Previous studies from our lab and others have suggested that NF-κB plays a cell-protective role in hepatocytes during I/R injury, whereas NF-κB activation in Kupffer cells is harmful.23, 37-41 Our current data show that IL-33 administration increases hepatic NF-κB activation during I/R and significantly suppresses I/R injury. Because we showed that ST2L expression is highly expressed in hepatocytes and not Kupffer cells, it seems that IL-33 binding to ST2L on hepatocytes increases NF-κB activation in hepatocytes, which contributes to hepatoprotection against I/R injury.
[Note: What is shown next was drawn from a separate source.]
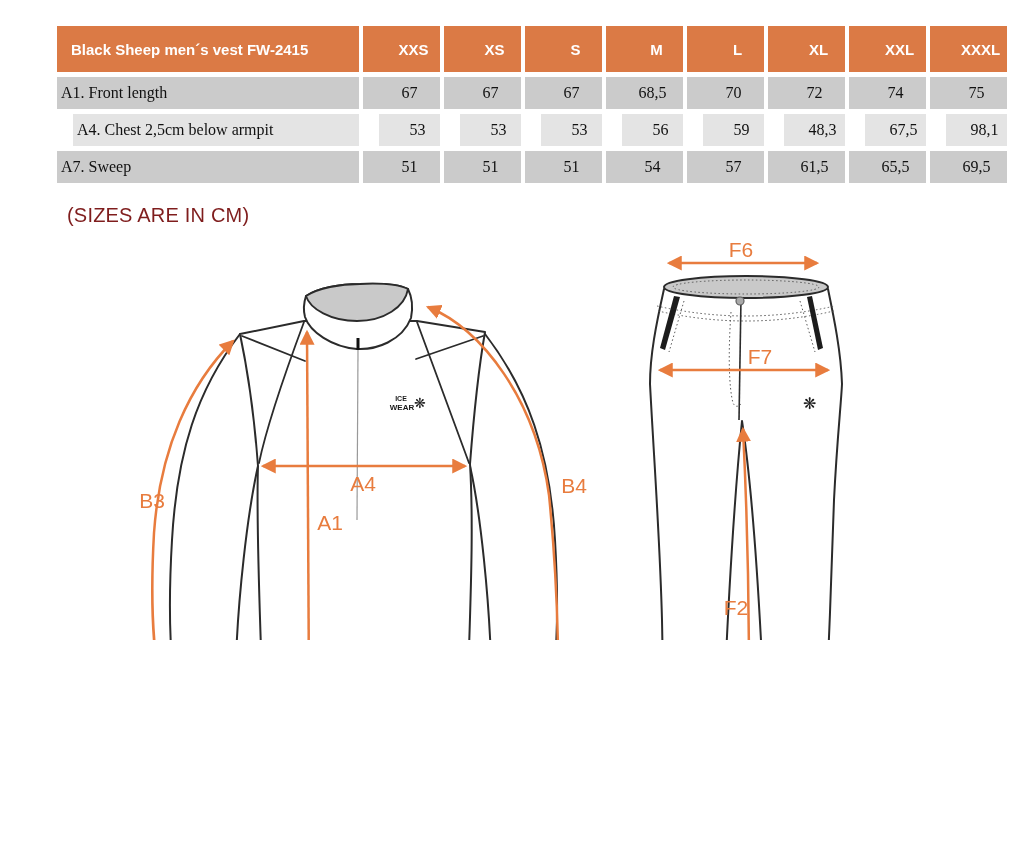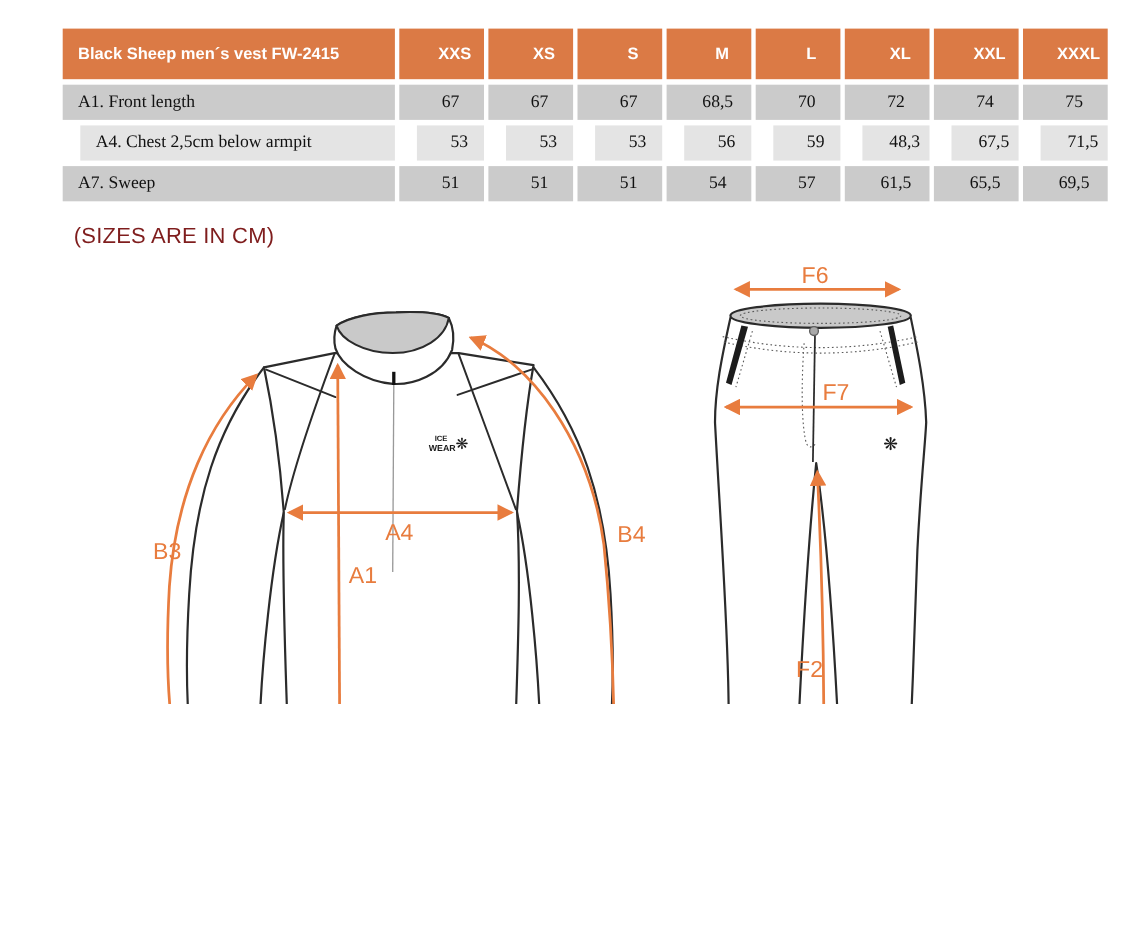"A1. Front length" .bcell.rowlabel { padding-left: 14px -> 4px }
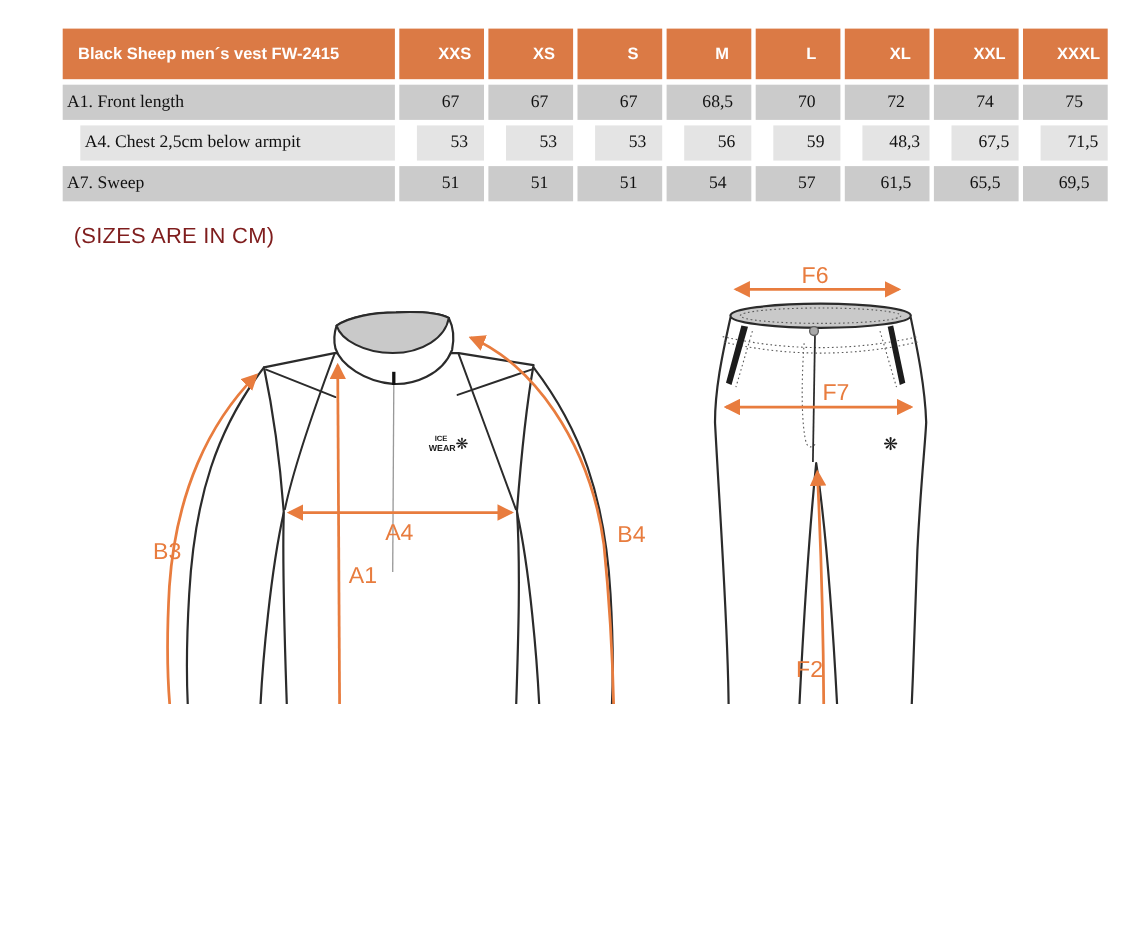"71,5" div.bcell { text: 71,5 -> 98,1 }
We also found that IL-33 increases phospho-p38 MAPK, but not p44/42 MAPK. Interestingly, Teoh et al. showed that the protective effects of ischemic preconditioning against I/R injury are associated with increased NF-κB activation and p38 MAPK expression.32 These changes then induce cyclin D1 expression, which is associated with hepatocyte proliferation.32 Consistent with these findings, our data showed that IL-33 treatment increases cyclin D1 expression during I/R. Besides cyclin D1, our data also show that IL-33 increases Bcl-2 expression during I/R. Bcl-2 is an antiapoptotic gene known to be regulated by NF-κB and p38 MAPK.33-35, 42 It has been demonstrated that adenovirus-mediated transfer of Bcl-2 reduced liver injury after I/R.35 Therefore, it appears that IL-33 administration contributes to protect against I/R injury by activation of NF-κB and increased phospho-p38 MAPK, which ultimately leads to the induction of key mediators of both cell proliferation and antiapoptotic effects, such as cyclin D1 and Bcl-2.
In conclusion, the current data demonstrate that IL-33 is an important endogenous regulator of the acute inflammatory response induced by I/R in the liver. Based on our data, we suggest that IL-33 regulates inflammation indirectly as a side effect of its direct cell-protective effects on hepatocytes. Furthermore, it appears that the protective effects of IL-33 are associated with the activation of NF-κB and p38 MAPK, cyclin D1, and Bcl-2. The precise mechanism(s) by which IL-33 activates these signaling pathways remains to be elucidated, but the IL-33/ST2L system may be a useful therapeutic target after liver surgery or transplantation.